Napoléon se rencogne dans la voiture qui, à nouveau, s'est élancée, dépassant Tournus, approchant de Lyon.

En qui avoir confiance ?

« L'amitié n'est qu'un mot : je n'aime personne. Non, je n'aime pas mes frères. Joseph, peut-être un peu : encore, si je l'aime, c'est par habitude, c'est parce qu'il est mon aîné. Duroc ? Ah ! oui, je l'aime... Quant à moi, cela m'est bien égal ; je sais bien que je n'ai pas de vrais amis. Tant que je suis ce que je suis, je m'en ferai tant que je voudrai en apparence. Il faut laisser pleurnicher les femmes, c'est leur affaire, mais moi, pas de sensibilité ! Il faut être ferme, avoir le cœur ferme ; autrement, il ne faut se mêler ni de guerre ni de gouvernement. »

Il s'assoupit.

Le 11 janvier 1802, à vingt heures, il arrive à Lyon.

Il se penche. La ville est illuminée. La voiture avance au pas dans les rues qui conduisent à l'hôtel de ville. Il regarde le lion endormi qu'on a placé au sommet d'un arc de triomphe, sous lequel la voiture passe au pas.

Il commence aussitôt à recevoir les délégués italiens, qui, au nombre de quatre cent cinquante, constituent la Consulte de la République cisalpine.

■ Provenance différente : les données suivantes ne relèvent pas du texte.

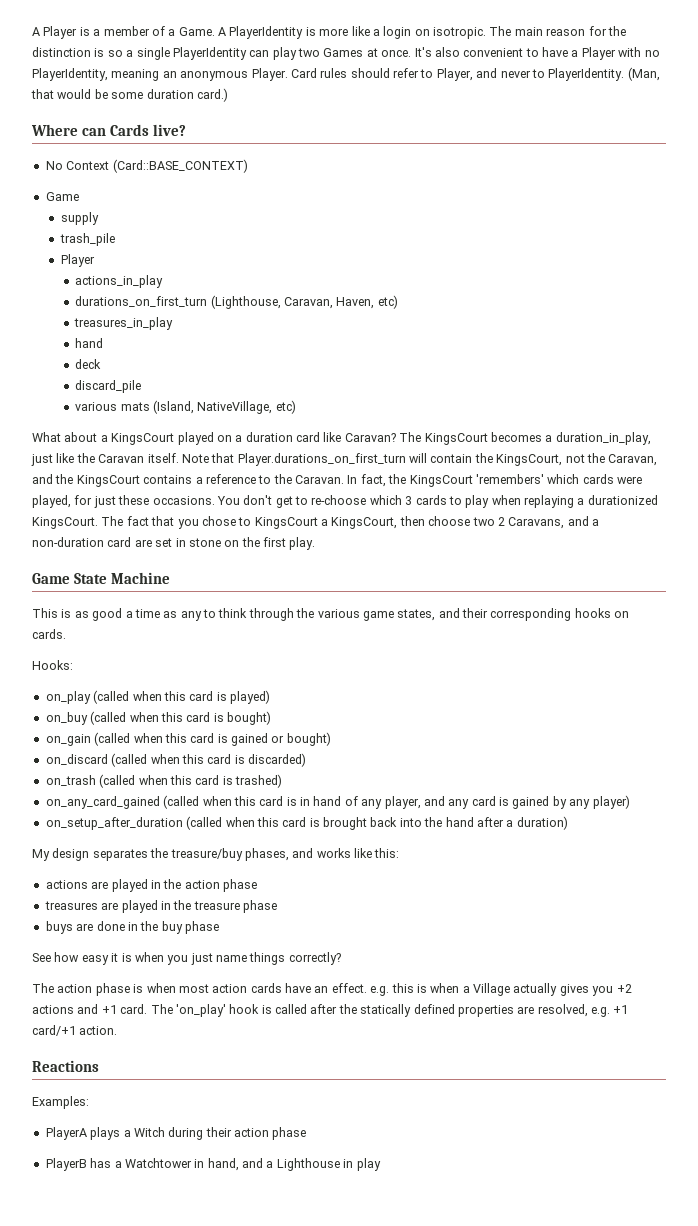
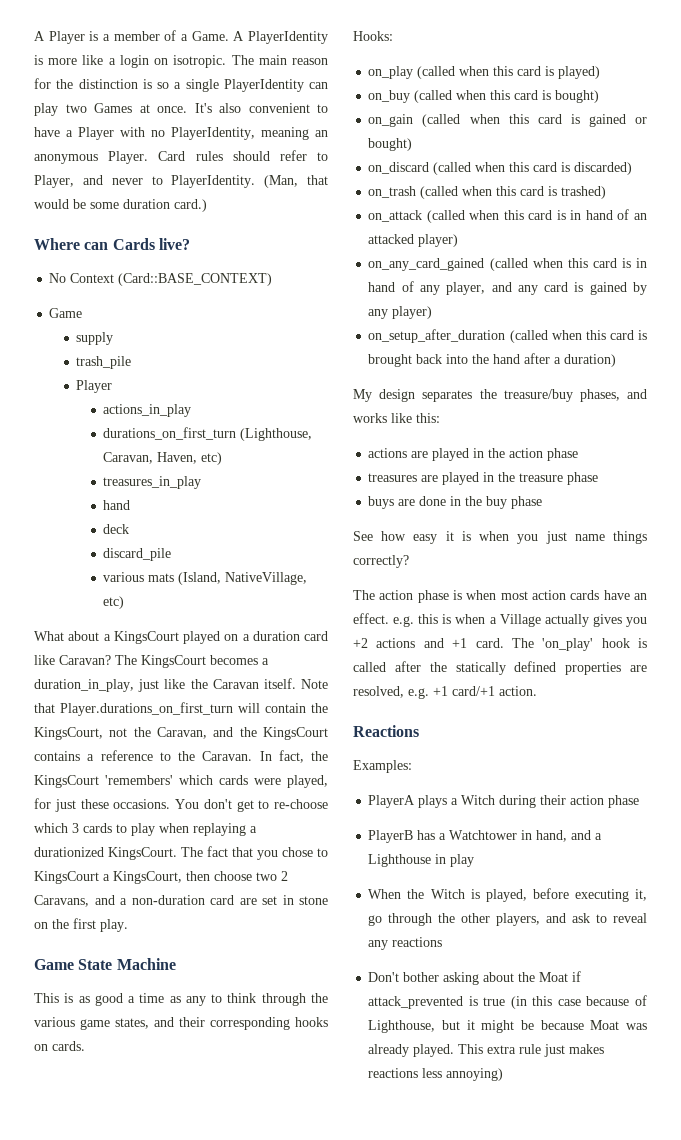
(282, 781) none -> [368,209,648,223] [368,234,459,247] // on_attack (called when this card is in hand of an attacked player)
(381, 1164) none -> [368,888,647,902] [368,913,647,926] [368,937,443,950] [368,971,582,985] [368,995,647,1009] [368,1020,647,1033] [368,1044,605,1057] [368,1068,504,1081] // When the Witch is played, before executing it, go through the other players, and ask to reveal any reactions // Don't bother asking about the Moat if attack_prevented is true (in this case because of Lighthouse, but it might be because Moat was already played. This extra rule just makes reactions less annoying)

Il a, au fil des jours, le sentiment qu'il change le sort de ses hommes, celui de l'Italie et de l'Europe. Il s'adresse à eux en italien, dans l'église désaffectée où la Consulte s'est réunie. On l'acclame. On salue en lui le président de la République italienne. L'Italien Melzi est nommé vice-président.

On l'appelle « l'immortel Bonaparte, le héros du siècle ». Il est le libérateur d'un peuple. Il se sent porté par une grande force.

Le 25 janvier 1802, sur la place Bellecour, il passe en revue les troupes rentrées d'Égypte.

Le temps est superbe, le soleil étincelant dans un ciel lumineux. Ce jour d'hiver sec et froid résonne des cris d'enthousiasme de la foule et des soldats qui lèvent leur bonnet ou leur casque au bout de leur fusil. Il y a parmi eux des Mamelouks, des coptes, des Syriens, et surtout ces vieux grenadiers dont il reconnaît les visages et dont il se rappelle parfois les noms, combattants d'Italie et d'Égypte, survivants de Saint-Jean-d'Acre et d'Aboukir.

Il leur serre la main. Il pince leur oreille.

« Qui est plus peuple qu'une armée ? »

Il s'attarde longuement. Il a du mal à quitter ces hommes en armes qui l'acclament.

Que serait-il sans eux ?

Si peu.

14.

Dès son retour à Paris, le 31 janvier 1802, à dix-huit heures trente, Napoléon a commencé à lire les dépêches de Joseph, qui, à Amiens, conduit la négociation avec lord Cornwallis.

Il est irrité, ne réussit pas à rester assis à sa table de travail.

Ces Anglais veulent-ils vraiment la paix ou bien jouent-ils habilement pour étirer les pourparlers, se renforcer durant cette trêve et la rompre à leur convenance ?

Il cesse de lire.

Le voyage depuis Lyon a été fatigant et ennuyeux. La route entre Lyon et Roanne était battue par la pluie mêlée de neige. Le froid était vif, dans les relais, à Roanne, à Nevers, à Nemours.